* **Activity**:
Among the entries below, one line contains "- Overall |" and another contains "- Age > 65 |". Transcribe those two lines and every line between them, exactly.

[Data Boundary: Start]

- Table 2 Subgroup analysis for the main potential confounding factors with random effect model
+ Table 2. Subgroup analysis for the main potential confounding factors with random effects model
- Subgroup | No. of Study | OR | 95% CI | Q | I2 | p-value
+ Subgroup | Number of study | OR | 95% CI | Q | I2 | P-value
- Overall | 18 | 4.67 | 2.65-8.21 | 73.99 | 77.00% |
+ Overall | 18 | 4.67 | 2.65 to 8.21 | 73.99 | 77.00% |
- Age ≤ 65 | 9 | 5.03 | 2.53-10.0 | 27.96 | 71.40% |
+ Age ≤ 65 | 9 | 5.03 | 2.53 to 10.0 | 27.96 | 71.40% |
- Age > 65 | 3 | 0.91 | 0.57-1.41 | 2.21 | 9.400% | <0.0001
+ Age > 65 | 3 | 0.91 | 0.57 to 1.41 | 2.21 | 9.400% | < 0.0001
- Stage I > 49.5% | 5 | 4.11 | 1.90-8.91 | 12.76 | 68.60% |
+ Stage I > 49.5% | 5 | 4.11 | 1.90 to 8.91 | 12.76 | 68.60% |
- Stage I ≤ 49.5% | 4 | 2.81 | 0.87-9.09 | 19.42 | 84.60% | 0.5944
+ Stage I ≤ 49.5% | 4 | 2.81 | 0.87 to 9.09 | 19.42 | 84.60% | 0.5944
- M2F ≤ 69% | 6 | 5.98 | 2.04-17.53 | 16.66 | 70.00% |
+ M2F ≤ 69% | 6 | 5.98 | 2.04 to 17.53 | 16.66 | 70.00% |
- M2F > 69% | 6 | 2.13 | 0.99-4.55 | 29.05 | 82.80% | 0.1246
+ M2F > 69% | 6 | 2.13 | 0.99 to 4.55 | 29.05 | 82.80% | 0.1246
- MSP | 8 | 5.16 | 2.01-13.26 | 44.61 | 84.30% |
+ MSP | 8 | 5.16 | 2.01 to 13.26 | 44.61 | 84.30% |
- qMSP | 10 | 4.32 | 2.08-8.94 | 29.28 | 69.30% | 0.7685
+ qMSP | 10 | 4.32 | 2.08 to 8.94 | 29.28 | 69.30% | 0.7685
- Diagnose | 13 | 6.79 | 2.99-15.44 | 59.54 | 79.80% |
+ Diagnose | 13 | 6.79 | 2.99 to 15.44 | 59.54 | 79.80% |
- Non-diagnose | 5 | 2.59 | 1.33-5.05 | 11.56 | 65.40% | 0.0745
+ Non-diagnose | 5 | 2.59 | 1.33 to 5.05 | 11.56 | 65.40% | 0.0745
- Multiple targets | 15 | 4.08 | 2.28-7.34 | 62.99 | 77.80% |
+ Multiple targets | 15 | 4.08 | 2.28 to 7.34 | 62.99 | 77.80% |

[Data Boundary: End]

* **Reply to the exercise**:
- Overall | 18 | 4.67 | 2.65-8.21 | 73.99 | 77.00% |
+ Overall | 18 | 4.67 | 2.65 to 8.21 | 73.99 | 77.00% |
- Age ≤ 65 | 9 | 5.03 | 2.53-10.0 | 27.96 | 71.40% |
+ Age ≤ 65 | 9 | 5.03 | 2.53 to 10.0 | 27.96 | 71.40% |
- Age > 65 | 3 | 0.91 | 0.57-1.41 | 2.21 | 9.400% | <0.0001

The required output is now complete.